BarbaraofSevillle · 31/01/2019 21:41

How much is there?

Can you spend most of it in the self service tills at the supermarket? Go through more than once to get rid of them a few at a time.

CocoDeMoll · 31/01/2019 21:44

There’s not loads at all. It’s just me that feels awkward I think. I just wondered if other people feel like this too?

OP posts:
Fiona0x · 31/01/2019 21:44

Most stores have to have a member of management check a 50 that they receive as counterfeits are common and some are really good quality!

dementedpixie · 31/01/2019 21:44

Self service tills don't tend to accept them. The last (and only) time I had one, the supervisor of the self service till had to go to the customer service bit to exchange them for other notes

Fiona0x · 31/01/2019 21:46

I used to work in retail and have to double check them, most people seem uncomfortable to be honest, I doubt it's just you, I probably would too!

Rockbird · 31/01/2019 21:46

Most self service tills won't take them. I'm surprised really, £50 is hardly a lot these days IYSWIM but they're still treated like they're a huge amount. (No diamond shoes here either, sadly)

AGHHHH · 31/01/2019 21:51

@DroningOn becoming jobless is a nice problem to have?!

DianaT1969 · 31/01/2019 22:34

When I was a child (40 years ago) £50 notes were checked carefully at tills, but many businesses accepted them. They weren't rare, or considered scarily high value. I worked in various Saturday jobs, so remember this well. My dad had them in his wages and broke thrm easily. 40 years later, £50 notes are considered high value and shops are worried about fakes. Some traders won't take them. If my food, rent and utilities are 4-5 times higher than when I was a child, why isn't a £50 note devalued by the same amount? Because wages for lower earners have stagnated for decades?

bridgetreilly · 31/01/2019 22:51

Use them when you're making bigger purchases, then keep the change for small stuff? But also, it's not that big a deal. If you're paying for a 50p item with a tenner, it's annoying because they have to give you all the change in coins. If you pay for that same item with a £50 note, it's not really any more inconvenient for the shop. They'll have £40 in other notes.

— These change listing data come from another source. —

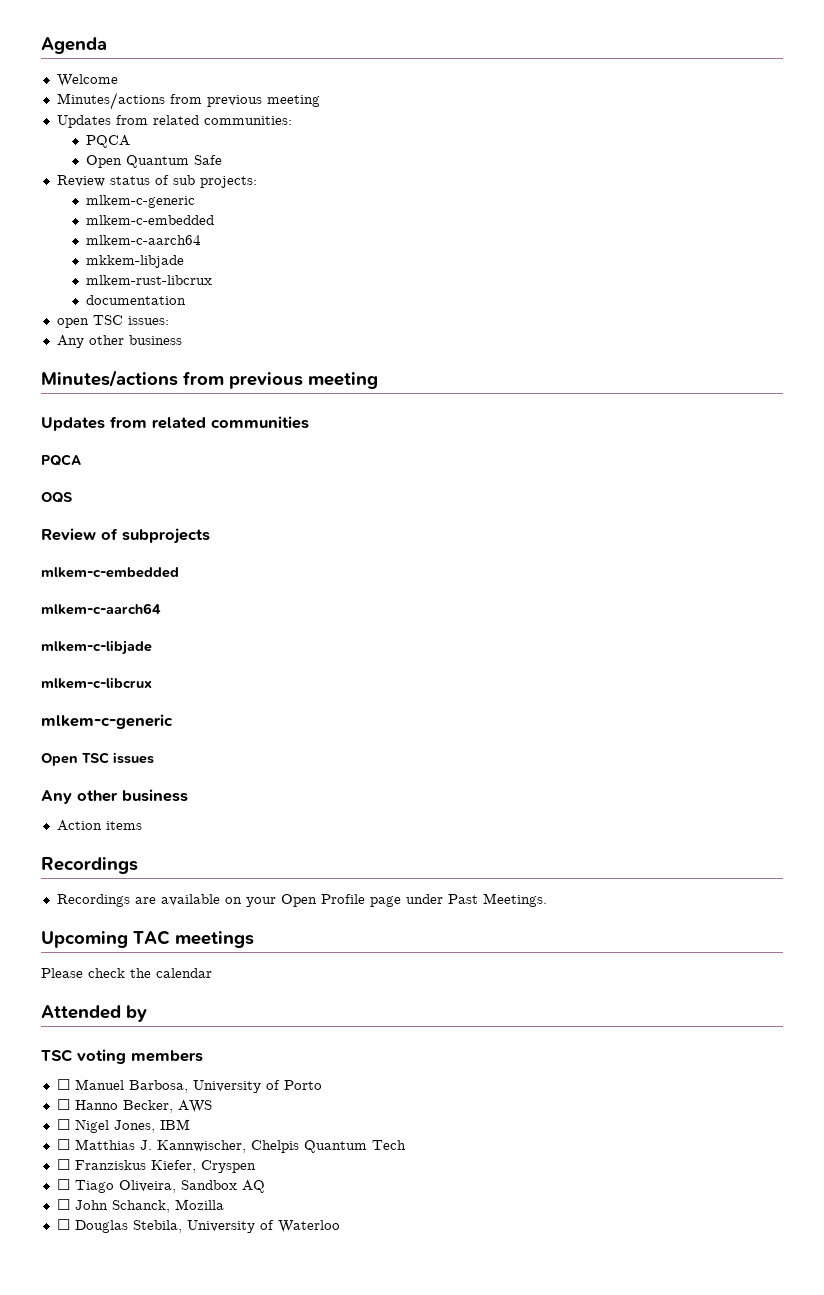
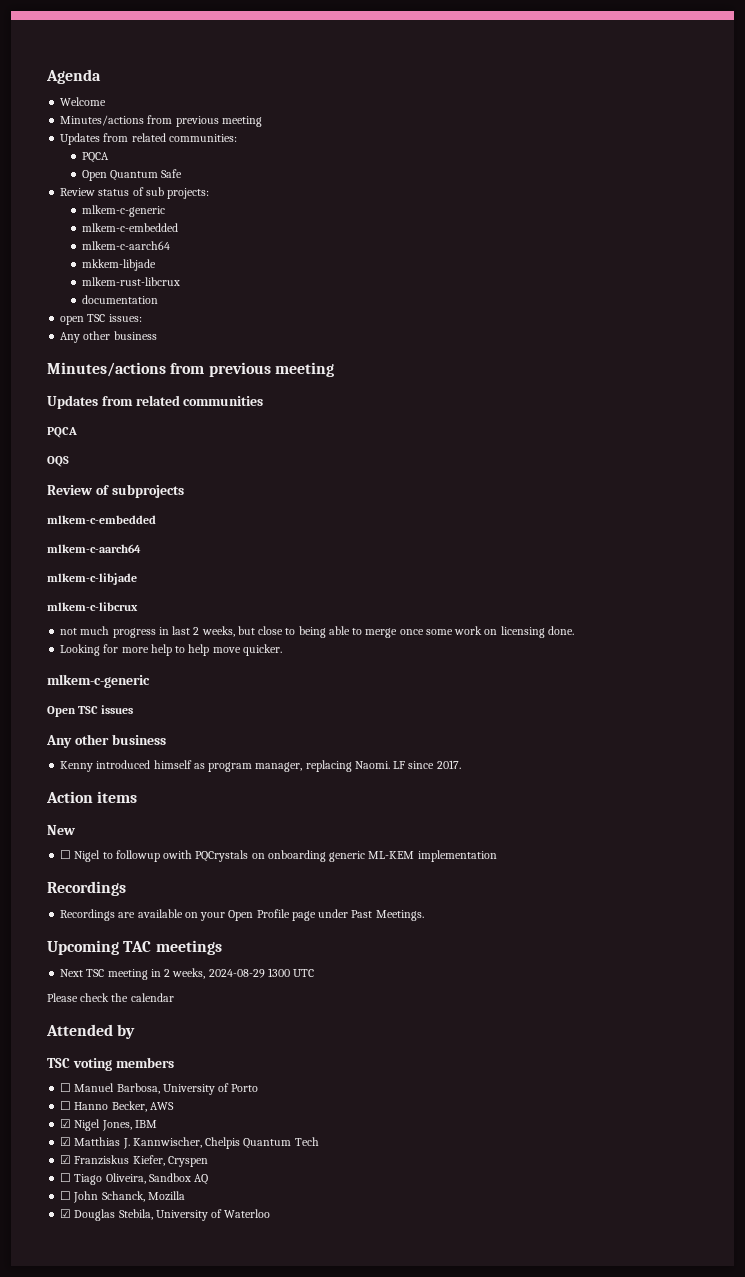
+ not much progress in last 2 weeks, but close to being able to merge once some work on licensing done.
+ Looking for more help to help move quicker.
+ Kenny introduced himself as program manager, replacing Naomi. LF since 2017.
  Action items
+ New
+ ☐ Nigel to followup owith PQCrystals on onboarding generic ML-KEM implementation
+ Next TSC meeting in 2 weeks, 2024-08-29 1300 UTC
- ☐ Nigel Jones, IBM
+ ☑ Nigel Jones, IBM
- ☐ Matthias J. Kannwischer, Chelpis Quantum Tech
+ ☑ Matthias J. Kannwischer, Chelpis Quantum Tech
- ☐ Franziskus Kiefer, Cryspen
+ ☑ Franziskus Kiefer, Cryspen
- ☐ Douglas Stebila, University of Waterloo
+ ☑ Douglas Stebila, University of Waterloo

jigsawpiece · 31/01/2019 23:02

I don't think I've ever seen a £50 note - and I'm in my 40s

Userplusnumbers · 31/01/2019 23:08

@DianaT1969

But the majority of transactions now are cashless, and £50 notes are rare because the chances of high value transactions being made in cash are even lower. Therefore, people aren't familiar with them, so would struggle to identify a counterfeit (especially as the design isn't updated as regularly as lower value notes)

FadedRed · 31/01/2019 23:11

I’m with you, Op, hate changing them and getting ‘the look’.
As pp’s say, self service fills won’t take them.
I agree with DianaT - they should be more commonplace now and less easy to counterfeit.
As for ‘taking all the change out of the till’ I remember apologising in a shop in Switzerland for giving a 100Sfr note for a fairly small amount, and being told that the shops are obliged to be able to give change and could get into trouble for not being able to do so. Also use 50€ and 100€ notes in Europe without anyone seeming annoyed or concerned.

StrawberrySquash · 31/01/2019 23:12

I was always worried about them when I worked in retail, so it's not you, OP!
In terms of devaluing, I think it's that people don't use cash for large amounts these days. A couple of hundred years ago you got £5 notes. Jane Eyre's annual salary was only £30! There's no equivalent of that fiver now.